Jio Financial Q1 revenue triples on NBFC, payments growth
Jio Financial Services shares rose 6% after the Indian fintech group reported a 227% surge in first-quarter revenue, driven by rapid expansion in its lending and payments businesses despite rising operating costs.
Jio Financial Services shares gained 6% following a first-quarter report that showed operating revenue surging 227% year-on-year to Rs 2,004 crore, up from Rs 612 crore in the prior year. Profit before tax more than doubled, rising 131% to Rs 970 crore. This bottom-line growth was supported by a Rs 509 crore dividend income contribution during the quarter, while broader group interest income climbed 165% to Rs 962 crore.
The primary growth driver was Jio Credit, the company's non-banking financial company arm. Gross assets under management rocketed 163% year-on-year to Rs 30,667 crore. Quarterly disbursements climbed 173% to Rs 11,252 crore. The loan book is diversified, with mortgages accounting for 45.4% of assets and corporate and SME loans making up 44.2%, while retail loans against securities contributed the remaining 10.4%.
This rapid lending expansion translated into significant profitability improvements for the credit division. Net interest income jumped 118% to Rs 257 crore. That pushed pre-provision operating profit up 128% to Rs 154 crore, while profit after tax for the unit climbed 113% to Rs 96 crore.

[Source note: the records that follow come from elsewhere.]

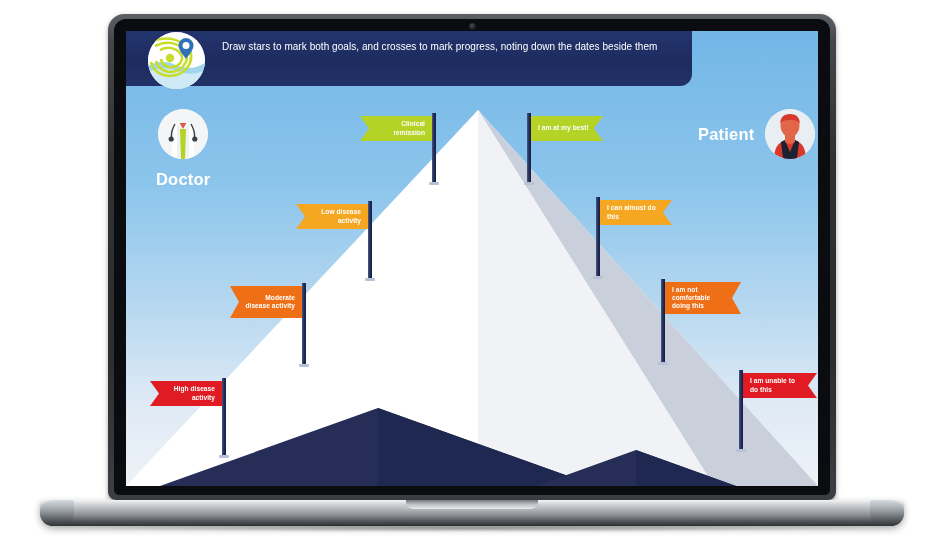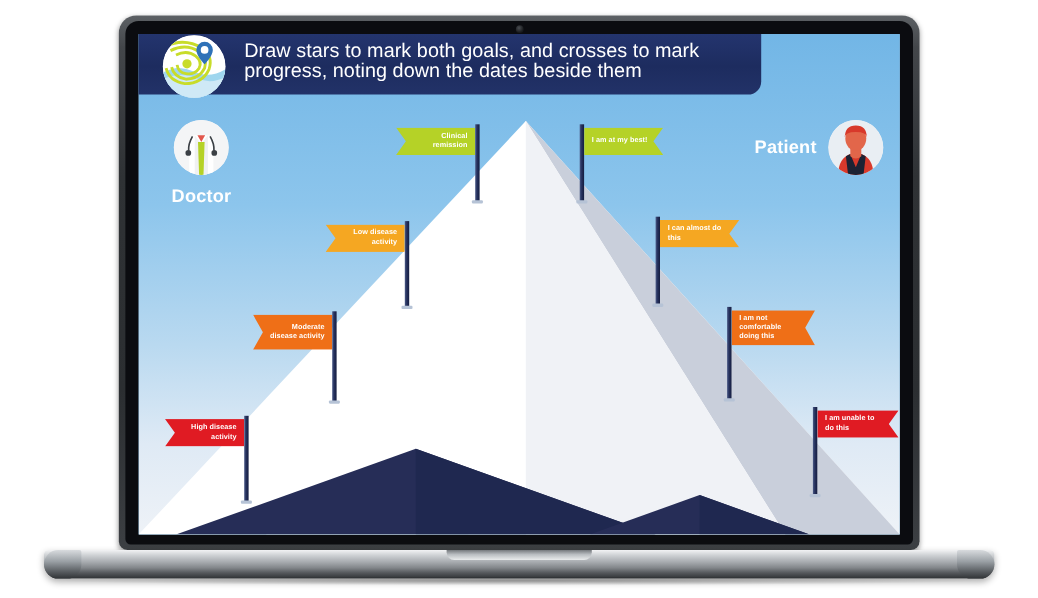--- a/index.html
+++ b/index.html
@@ -61,7 +61,7 @@
   }
   .banner-text{
     position:absolute;left:100px;top:9px;width:460px;
-    color:#ffffff;font-size:18px;line-height:17.5px;letter-spacing:.05px;
+    color:#ffffff;font-size:10px;line-height:17.5px;letter-spacing:.05px;
   }
   .map-badge{
     position:absolute;left:26px;top:3px;width:57px;height:57px;border-radius:50%;

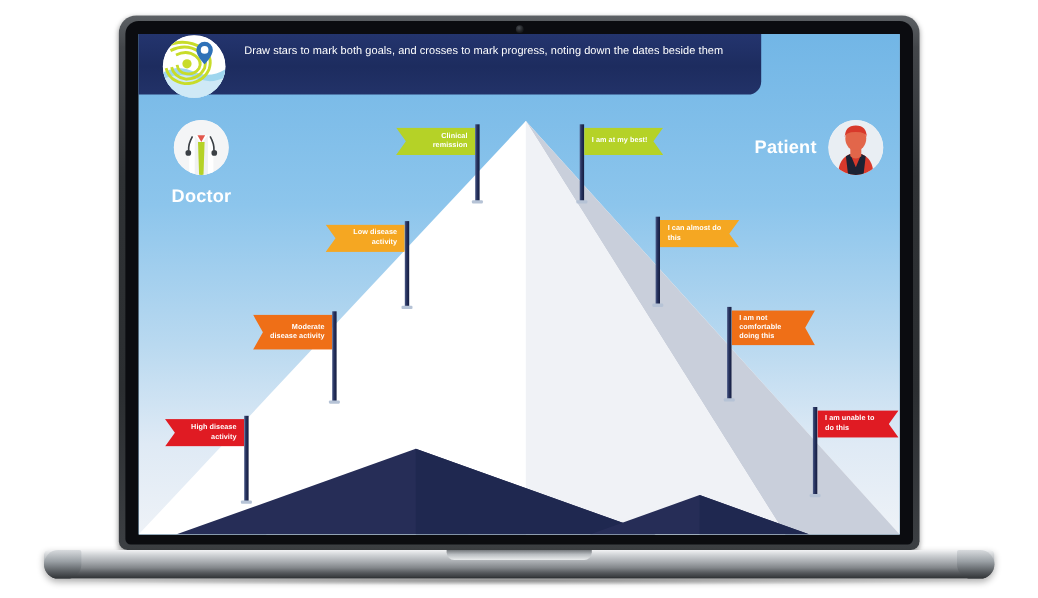--- a/index.html
+++ b/index.html
@@ -72,7 +72,7 @@
   
   .role{position:absolute;display:flex;align-items:center;gap:11px;}
   .role-doctor{left:30px;top:78px;flex-direction:column;}
-  .role-patient{left:560px;top:78px;flex-direction:row-reverse;gap:11px;}
+  .role-patient{left:572px;top:78px;flex-direction:row-reverse;gap:11px;}
   .avatar{width:50px;height:50px;border-radius:50%;overflow:hidden;background:#f3f4f6;flex:0 0 auto;}
   .avatar svg{display:block;width:50px;height:50px;}
   .role-name{color:#ffffff;font-size:16.5px;font-weight:bold;letter-spacing:.2px;}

The firm's broader payments infrastructure also scaled aggressively. Jio Payments Bank's total income climbed to Rs 83 crore from just Rs 11 crore a year earlier. Customer deposits grew 72% year-on-year to Rs 617 crore across 3.9 million current account savings account customers, supported by a business correspondent network exceeding 5.27 lakh touchpoints.

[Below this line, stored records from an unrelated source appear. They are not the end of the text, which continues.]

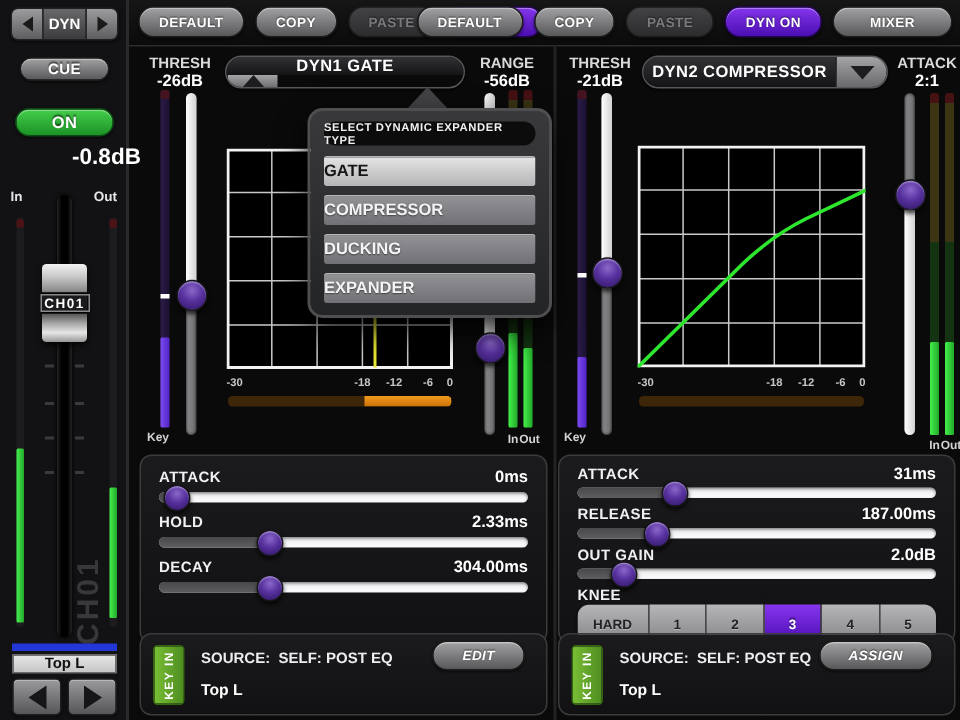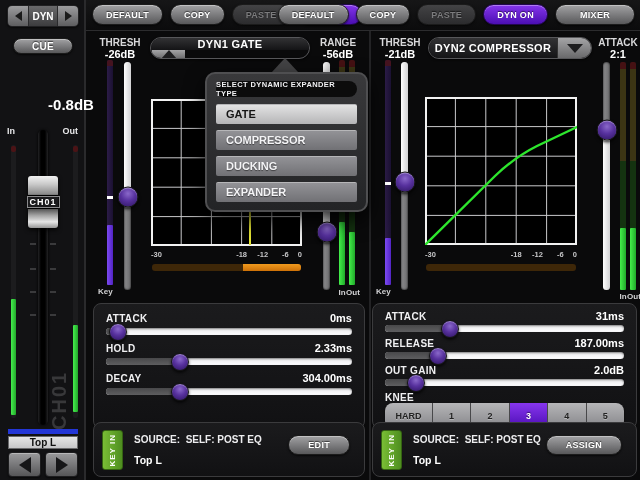--- a/index.html
+++ b/index.html
@@ -212,6 +212,7 @@
         </div>
     </div>
     <div id="cue-btn" class="btn">CUE</div>
+    <div id="on-btn" class="btn">ON</div>
     <div id="gain-value">-0.8dB</div>
     <div id="strip-in-label" class="strip-io-label">In</div>
     <div id="strip-out-label" class="strip-io-label">Out</div>

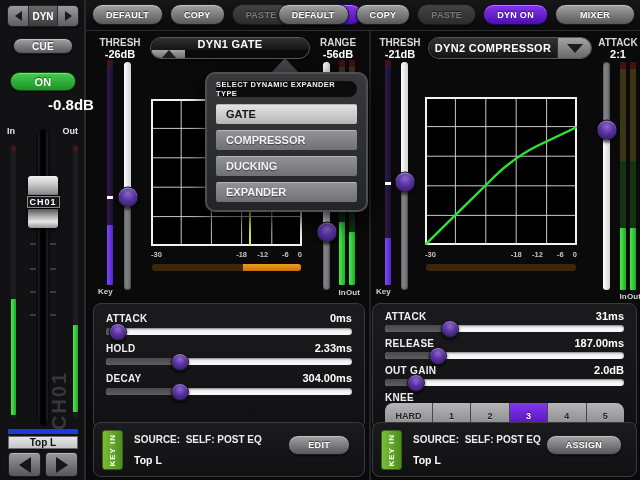--- a/index.html
+++ b/index.html
@@ -191,7 +191,7 @@
                  color:#f0f0f2; font-size:7.5px; font-weight:bold; letter-spacing:.4px; }
   .popup-item { height:20px; margin-bottom:6px; border-radius:2px;
                 background:linear-gradient(#929296,#717175); border-top:1px solid #b6b6b8;
-                color:#f4f4f6; font-size:11px; font-weight:bold; line-height:19px; padding-left:10px;
+                color:#f4f4f6; font-size:11px; font-weight:bold; line-height:19px; 
                 text-shadow:0 1px 1px rgba(0,0,0,.5); }
   .popup-item:last-child { margin-bottom:0; }
   .popup-item.selected { background:linear-gradient(#e3e3e3,#b5b5b7); color:#151515; text-shadow:none; }

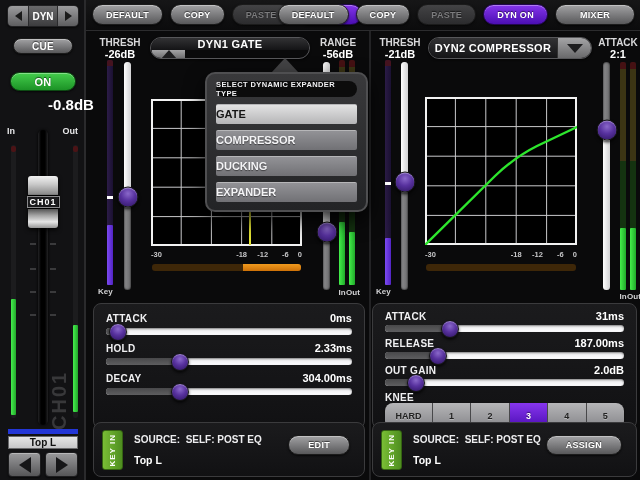--- a/index.html
+++ b/index.html
@@ -176,7 +176,7 @@
                     font-size:8px; font-weight:bold; letter-spacing:1px; }
   .keyin-source  { position:absolute; left:40px; top:11px; font-size:10px; font-weight:bold; color:#ededef; white-space:pre; }
   .keyin-channel { position:absolute; left:40px; top:31px; font-size:10.5px; font-weight:bold; color:#fff; }
-  .keyin-btn { position:absolute; right:14px; top:12px; height:20px; border-radius:10px; padding:0 19px; font-size:9px; }
+  .keyin-btn { position:absolute; right:14px; top:4px; height:20px; border-radius:10px; padding:0 19px; font-size:9px;font-style:italic; }
 
   
   #popup { left:205px; top:58px; width:163px; z-index:60; }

Jio Payment Solutions posted similar momentum. The division processed Rs 19,208 crore in total payment value, 2.5 times the prior year's volume. This activity lifted gross fee and commission income to Rs 176 crore from Rs 27 crore, helping drive total group fee and commission income to Rs 325 crore.
For market participants, the critical tension in these results is the balance between top-line expansion and the capital required to build out these businesses. Group-wide pre-provision operating profit grew a more modest 38% year-on-year to Rs 505 crore because operating expenses remained elevated. Management attributed this to continued investments in incubating new operations across payments, insurance, and asset management.
Analysts are adjusting models to reflect these near-term cost pressures. Motilal Oswal cut its FY27 and FY28 earnings per share estimates by 4% and 6%, respectively. However, the brokerage emphasized that the underlying trajectory remains intact, projecting consolidated profit after tax will grow at a 46% compound annual growth rate between FY26 and FY28.